- Opening Delimiter -

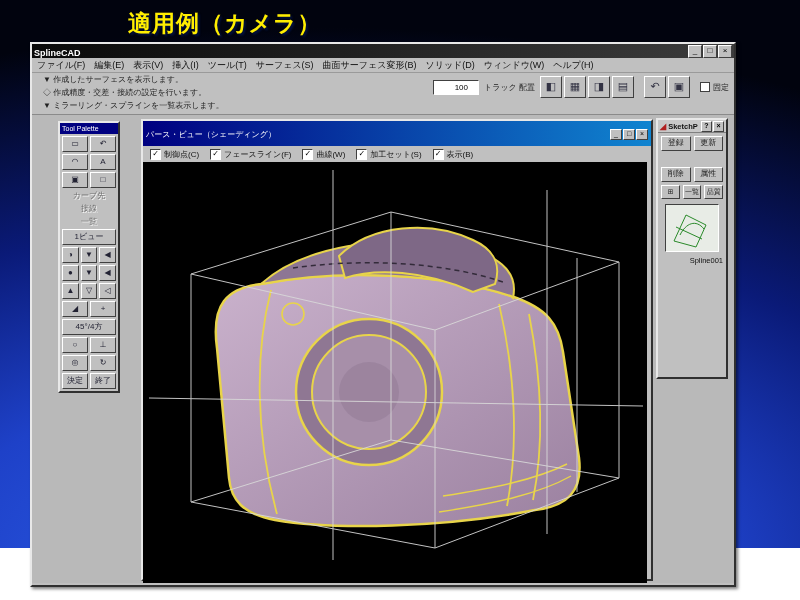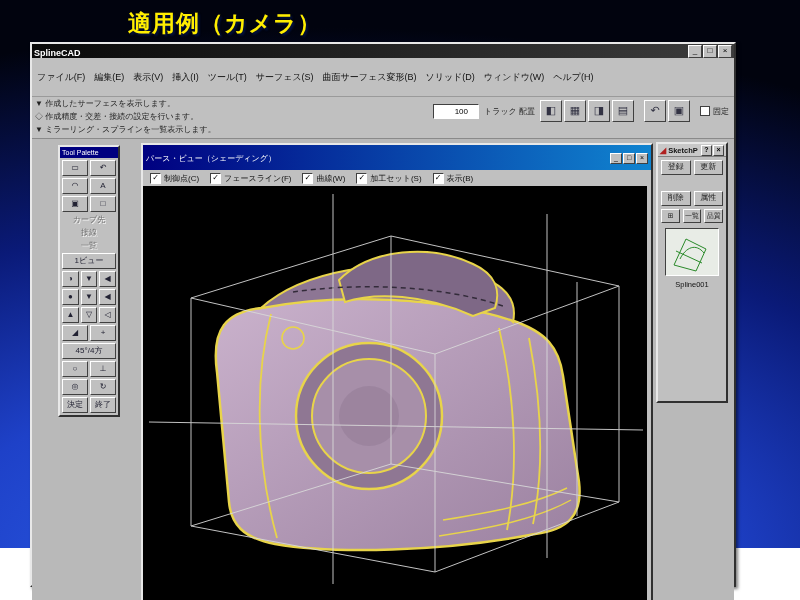--- a/index.html
+++ b/index.html
@@ -9,24 +9,24 @@
   .slide-title{position:absolute;left:128px;top:8px;color:#ffee00;font-size:23px;font-weight:bold;
     letter-spacing:1px;text-shadow:2px 2px 2px #001040;}
 
   
   .app{position:absolute;left:30px;top:42px;width:702px;height:541px;background:#c0c0c0;
     border:2px solid;border-color:#e8e8e8 #303030 #303030 #e8e8e8;box-shadow:2px 2px 3px rgba(0,0,0,.5);}
   .titlebar{height:14px;background:linear-gradient(90deg,#0a0a0a,#3c3c3c);display:flex;align-items:flex-end;padding:0 2px;}
   .titlebar .title{color:#fff;font-size:9px;font-weight:bold;flex:1;white-space:nowrap;overflow:hidden;}
   .tb-btn{width:12px;height:11px;background:#c0c0c0;border:1px solid;border-color:#fff #404040 #404040 #fff;
     font-size:8px;line-height:9px;text-align:center;margin-left:1px;color:#000;flex:0 0 auto;}
-  .menubar{height:14px;display:flex;align-items:center;gap:9px;padding:12px 5px;font-size:9px;color:#111;
+  .menubar{height:14px;display:flex;align-items:center;gap:9px;padding:0 5px;font-size:9px;color:#111;
     border-bottom:1px solid #9a9a9a;white-space:nowrap;overflow:hidden;}
   .toolbars{position:relative;height:41px;border-bottom:1px solid #8a8a8a;background:#c0c0c0;}
-  .tb-row{height:13px;font-size:8px;color:#222;display:flex;align-items:center;padding-left:3px;white-space:nowrap;}
+  .tb-row{height:13px;font-size:8px;color:#222;display:flex;align-items:center;padding-left:11px;white-space:nowrap;}
   .tb-right{position:absolute;right:5px;top:3px;display:flex;align-items:center;gap:2px;}
   .track-box{width:24px;height:13px;background:#fff;border:1px solid;border-color:#404040 #fff #fff #404040;
     font-size:8px;text-align:right;padding:0 10px;line-height:13px;color:#000;}
   .track-label{font-size:8px;margin:0 3px;color:#222;}
   .tb-ico{width:20px;height:20px;background:#c0c0c0;border:1px solid;border-color:#fff #404040 #404040 #fff;
     font-size:11px;text-align:center;line-height:18px;color:#334;}
   .tb-gap{width:6px;}
   .fix{display:flex;align-items:center;font-size:8px;gap:3px;margin-left:8px;color:#222;}
   .fix-box{width:8px;height:8px;background:#fff;border:1px solid #404040;}
   .client{position:relative;height:468px;background:#b9b9b9;overflow:hidden;}
@@ -52,21 +52,21 @@
   .sk-icon{color:#b02020;font-size:8px;}
   .sk-title .title-txt{flex:1;white-space:nowrap;overflow:hidden;}
   .sk-title .tb-btn{width:9px;height:9px;font-size:7px;line-height:7px;}
   .sk-body{padding:3px;display:flex;flex-direction:column;gap:3px;}
   .sk-row{display:flex;gap:3px;}
   .sk-btn{flex:1;height:13px;background:#c0c0c0;border:1px solid;border-color:#fff #404040 #404040 #fff;
     font-size:8px;text-align:center;line-height:12px;color:#222;}
   .sk-small .sk-btn{height:12px;font-size:7px;}
   .thumb{margin:2px auto 0;width:52px;height:46px;background:#e8ece6;
     border:1px solid;border-color:#404040 #fff #fff #404040;}
-  .thumb-label{font-size:7.5px;text-align:center;color:#111;margin-top:1px;}
+  .thumb-label{font-size:7.5px;text-align:right;color:#111;margin-top:1px;}
 
   
   .viewport{position:absolute;left:109px;top:4px;width:508px;height:458px;background:#c0c0c0;
     border:2px solid;border-color:#e8e8e8 #303030 #303030 #e8e8e8;}
   .vp-title{height:13px;background:linear-gradient(90deg,#000080,#1084d0);display:flex;align-items:flex-end;
     color:#fff;font-size:8px;padding:6px 3px;}
   .vp-title .title-txt{flex:1;white-space:nowrap;overflow:hidden;}
   .vp-title .tb-btn{width:10px;height:9px;font-size:7px;line-height:7px;}
   .vp-checks{height:16px;display:flex;align-items:center;gap:11px;padding:0 7px;font-size:8px;background:#c0c0c0;color:#111;}
   .chk{display:flex;align-items:center;gap:3px;}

- Closing Delimiter -

### DIRECTIONS
Each entry above should be written out verbatim, minus its pictures.

### ANSWER SPACE
--- a/index.html
+++ b/index.html
@@ -9,24 +9,24 @@
   .slide-title{position:absolute;left:128px;top:8px;color:#ffee00;font-size:23px;font-weight:bold;
     letter-spacing:1px;text-shadow:2px 2px 2px #001040;}
 
   
   .app{position:absolute;left:30px;top:42px;width:702px;height:541px;background:#c0c0c0;
     border:2px solid;border-color:#e8e8e8 #303030 #303030 #e8e8e8;box-shadow:2px 2px 3px rgba(0,0,0,.5);}
   .titlebar{height:14px;background:linear-gradient(90deg,#0a0a0a,#3c3c3c);display:flex;align-items:flex-end;padding:0 2px;}
   .titlebar .title{color:#fff;font-size:9px;font-weight:bold;flex:1;white-space:nowrap;overflow:hidden;}
   .tb-btn{width:12px;height:11px;background:#c0c0c0;border:1px solid;border-color:#fff #404040 #404040 #fff;
     font-size:8px;line-height:9px;text-align:center;margin-left:1px;color:#000;flex:0 0 auto;}
-  .menubar{height:14px;display:flex;align-items:center;gap:9px;padding:12px 5px;font-size:9px;color:#111;
+  .menubar{height:14px;display:flex;align-items:center;gap:9px;padding:0 5px;font-size:9px;color:#111;
     border-bottom:1px solid #9a9a9a;white-space:nowrap;overflow:hidden;}
   .toolbars{position:relative;height:41px;border-bottom:1px solid #8a8a8a;background:#c0c0c0;}
-  .tb-row{height:13px;font-size:8px;color:#222;display:flex;align-items:center;padding-left:3px;white-space:nowrap;}
+  .tb-row{height:13px;font-size:8px;color:#222;display:flex;align-items:center;padding-left:11px;white-space:nowrap;}
   .tb-right{position:absolute;right:5px;top:3px;display:flex;align-items:center;gap:2px;}
   .track-box{width:24px;height:13px;background:#fff;border:1px solid;border-color:#404040 #fff #fff #404040;
     font-size:8px;text-align:right;padding:0 10px;line-height:13px;color:#000;}
   .track-label{font-size:8px;margin:0 3px;color:#222;}
   .tb-ico{width:20px;height:20px;background:#c0c0c0;border:1px solid;border-color:#fff #404040 #404040 #fff;
     font-size:11px;text-align:center;line-height:18px;color:#334;}
   .tb-gap{width:6px;}
   .fix{display:flex;align-items:center;font-size:8px;gap:3px;margin-left:8px;color:#222;}
   .fix-box{width:8px;height:8px;background:#fff;border:1px solid #404040;}
   .client{position:relative;height:468px;background:#b9b9b9;overflow:hidden;}
@@ -52,21 +52,21 @@
   .sk-icon{color:#b02020;font-size:8px;}
   .sk-title .title-txt{flex:1;white-space:nowrap;overflow:hidden;}
   .sk-title .tb-btn{width:9px;height:9px;font-size:7px;line-height:7px;}
   .sk-body{padding:3px;display:flex;flex-direction:column;gap:3px;}
   .sk-row{display:flex;gap:3px;}
   .sk-btn{flex:1;height:13px;background:#c0c0c0;border:1px solid;border-color:#fff #404040 #404040 #fff;
     font-size:8px;text-align:center;line-height:12px;color:#222;}
   .sk-small .sk-btn{height:12px;font-size:7px;}
   .thumb{margin:2px auto 0;width:52px;height:46px;background:#e8ece6;
     border:1px solid;border-color:#404040 #fff #fff #404040;}
-  .thumb-label{font-size:7.5px;text-align:center;color:#111;margin-top:1px;}
+  .thumb-label{font-size:7.5px;text-align:right;color:#111;margin-top:1px;}
 
   
   .viewport{position:absolute;left:109px;top:4px;width:508px;height:458px;background:#c0c0c0;
     border:2px solid;border-color:#e8e8e8 #303030 #303030 #e8e8e8;}
   .vp-title{height:13px;background:linear-gradient(90deg,#000080,#1084d0);display:flex;align-items:flex-end;
     color:#fff;font-size:8px;padding:6px 3px;}
   .vp-title .title-txt{flex:1;white-space:nowrap;overflow:hidden;}
   .vp-title .tb-btn{width:10px;height:9px;font-size:7px;line-height:7px;}
   .vp-checks{height:16px;display:flex;align-items:center;gap:11px;padding:0 7px;font-size:8px;background:#c0c0c0;color:#111;}
   .chk{display:flex;align-items:center;gap:3px;}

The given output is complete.